New vehicle safety tech is driving up repair costs
New advanced safety systems are slowly becoming more ubiquitous across the auto industry, but new research from AAA indicates that the benefits may come at a price even in minor incidents.
A study conducted by the organization estimates that it can cost twice as much to fix these systems -- such as automatic emergency braking, lane departure warning and blind spot monitoring -- following a minor collision.
Minor crashes can slap on up to $3,000 in extra repair costs, mainly driven by pricey sensors and recalibration needs, according to AAA.
Factors such as sensor type and location, and vehicle make and model can sway repair cost values, AAA said. The study evaluated a 2018 Nissan Rogue, a 2018 Toyota Camry and a 2018 Ford F-150.
A small front or rear collision involving a vehicle equipped with safety systems can reach as high as $5,300, the study revealed, more than double the costs for a car without advanced driver-assistance systems.
The study found that typical repair costs for rear radar sensors used in conjunction with blind spot monitoring and rear cross traffic alert systems can range anywhere between $850 and $2,050, while costs for front radar sensors can run between $900 to $1,300.
Meanwhile, repair costs for minor damage to front or rear ultrasonic sensors used with parking assist systems can range from $500 to $1,300, according to the study.
All replacement parts are original equipment components charged at their list prices, AAA said, and windshield replacement costs are quoted with “both aftermarket and OEM replacement glass.”
Labor costs were determined based on data pulled from the National Auto Body Research and AAA Approved Auto Repair facilities.
Costs for replacing windshields with a camera behind the glass can add up to three times more than a vehicle that isn't equipped with a similar camera, or $1,500, the study says.
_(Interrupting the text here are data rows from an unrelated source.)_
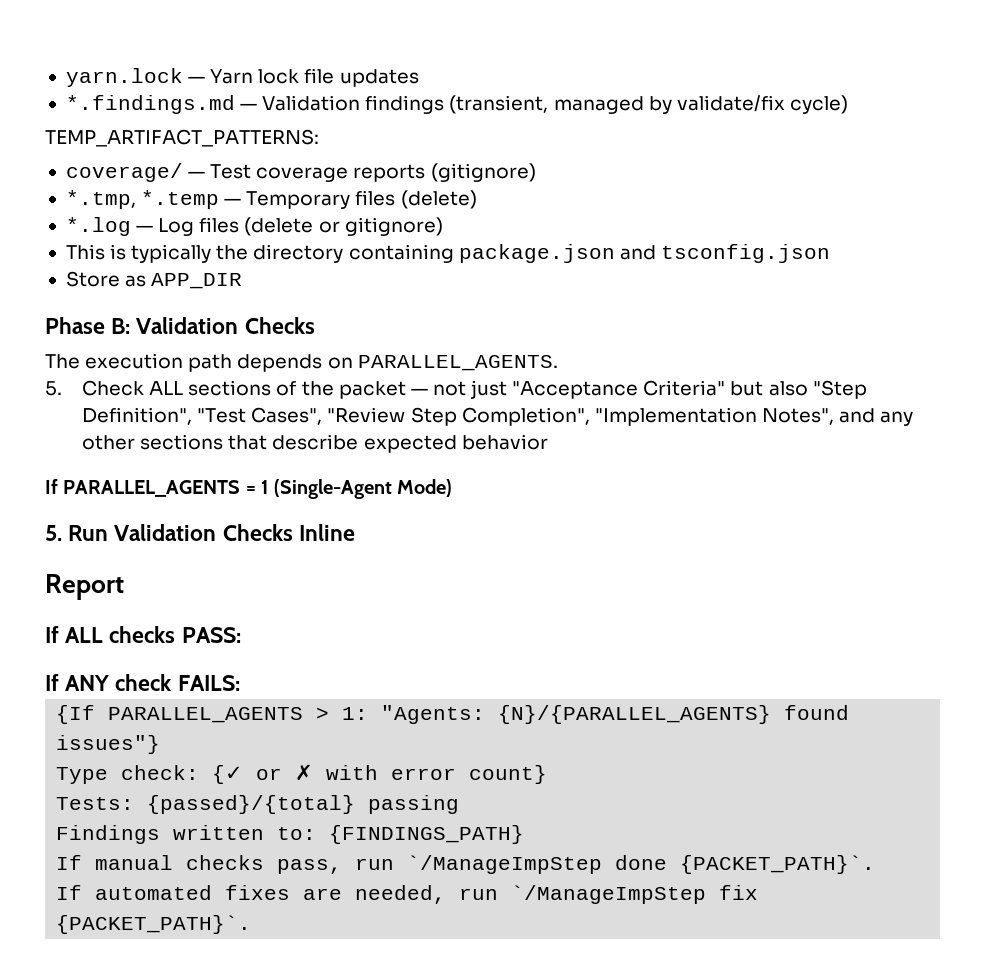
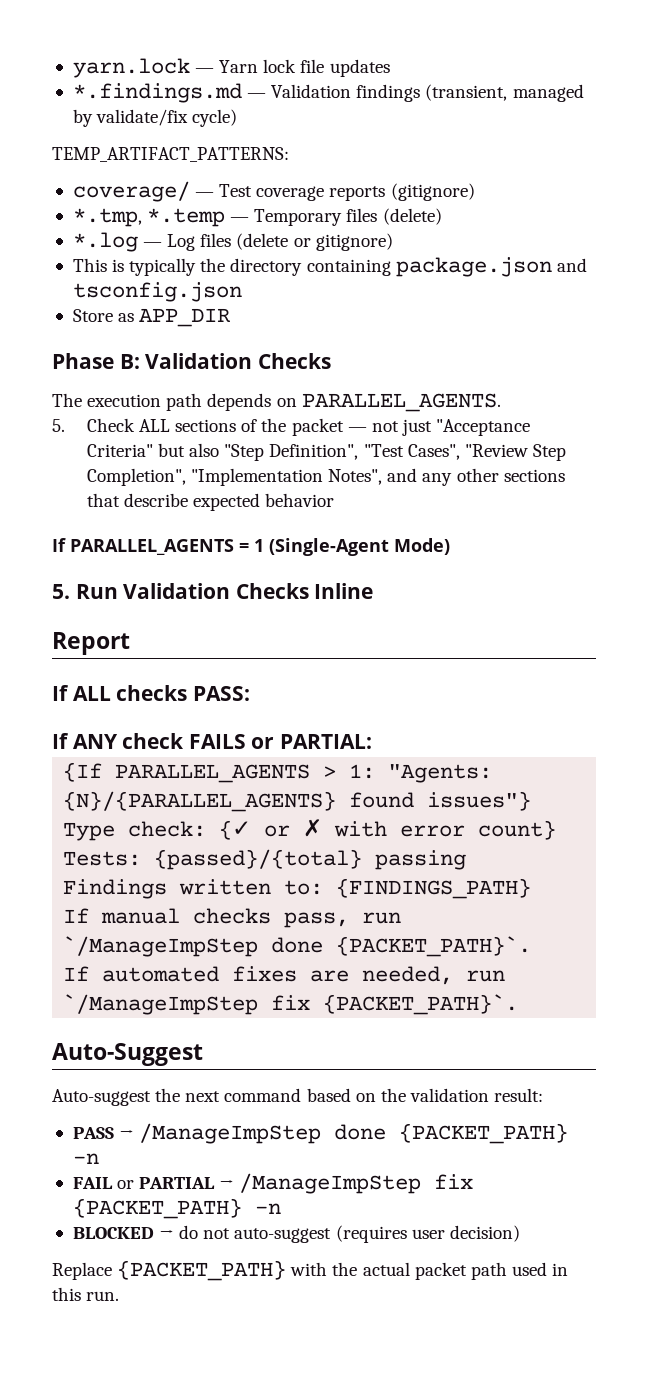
- If ANY check FAILS:
+ If ANY check FAILS or PARTIAL:
+ Auto-Suggest
+ Auto-suggest the next command based on the validation result:
+ PASS → /ManageImpStep done {PACKET_PATH} -n
+ FAIL or PARTIAL → /ManageImpStep fix {PACKET_PATH} -n
+ BLOCKED → do not auto-suggest (requires user decision)
+ Replace {PACKET_PATH} with the actual packet path used in this run.

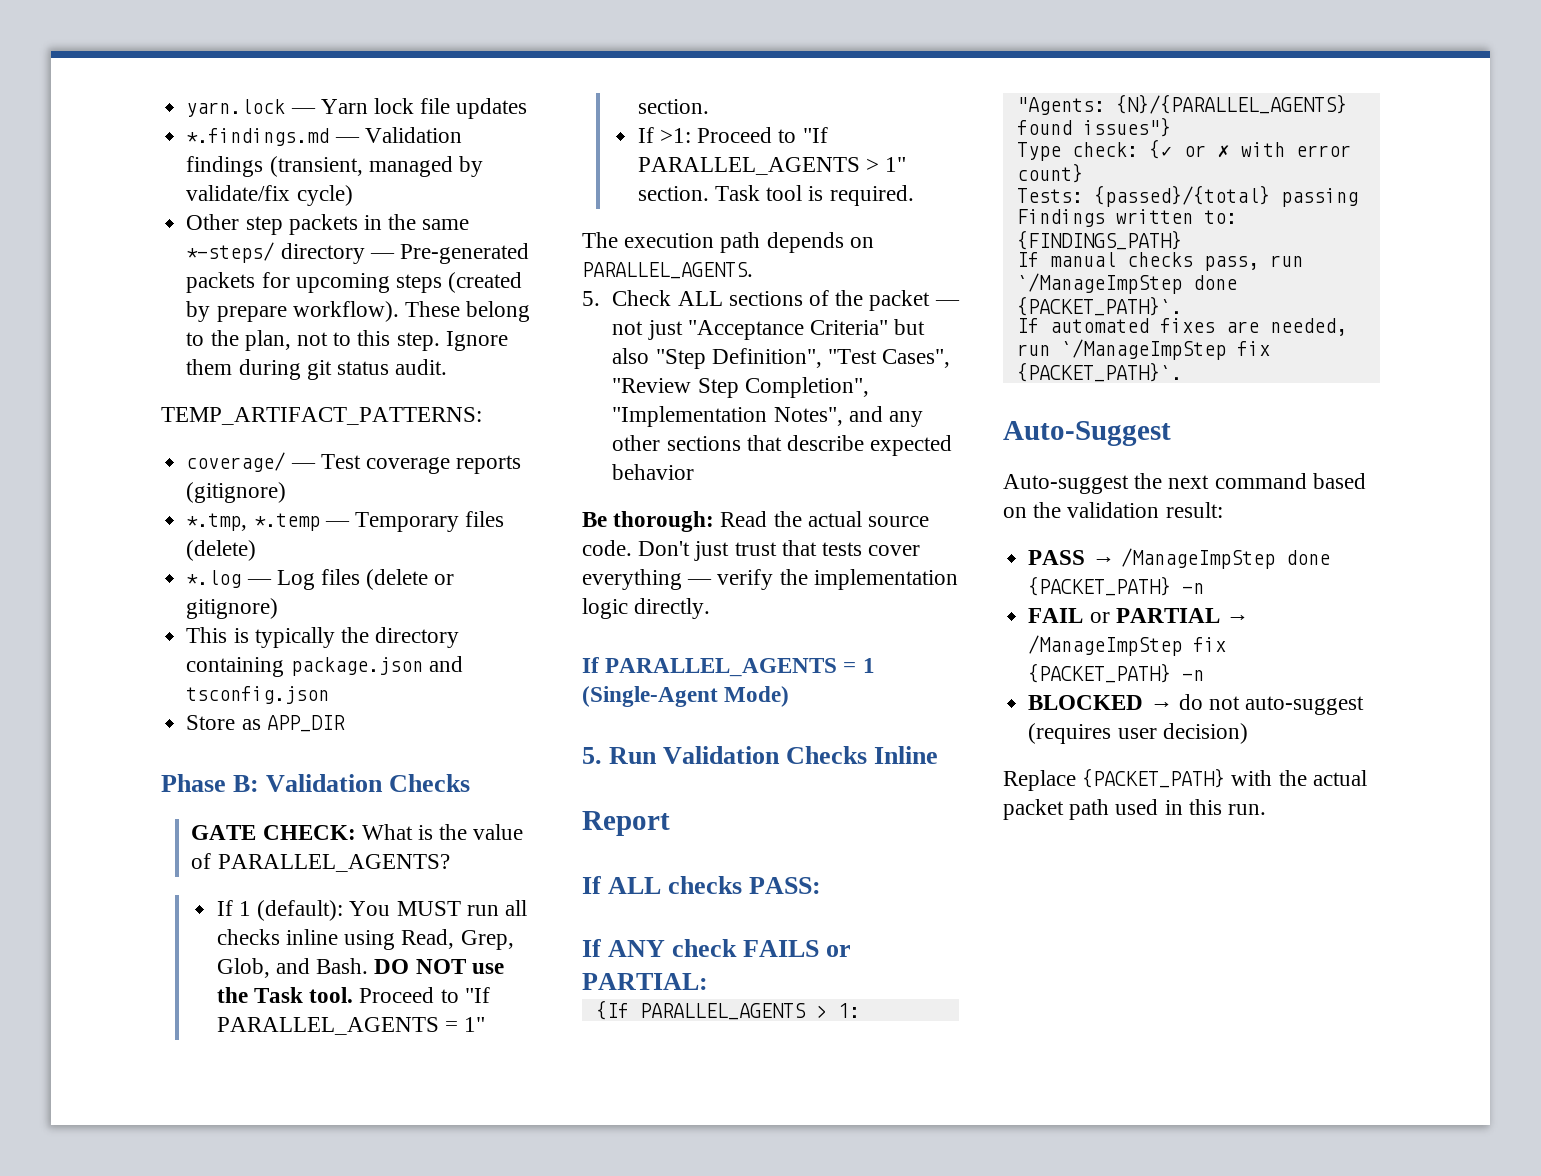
+ Other step packets in the same *-steps/ directory — Pre-generated packets for upcoming steps (created by prepare workflow). These belong to the plan, not to this step. Ignore them during git status audit.
+ GATE CHECK: What is the value of PARALLEL_AGENTS?
+ If 1 (default): You MUST run all checks inline using Read, Grep, Glob, and Bash. DO NOT use the Task tool. Proceed to "If PARALLEL_AGENTS = 1" section.
+ If >1: Proceed to "If PARALLEL_AGENTS > 1" section. Task tool is required.
+ Be thorough: Read the actual source code. Don't just trust that tests cover everything — verify the implementation logic directly.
This is due in part by calibration requirements for the camera, and the need for factory glass to meet safety standards for "optical clarity," AAA said.
"Advanced safety systems are much more common today, with many coming as standard equipment, even on base models," said Nancy Cain, spokeswoman for AAA Michigan, said in a statement. "It's critical that drivers understand what technology their vehicle has, how it performs and how much it could cost to repair should something happen."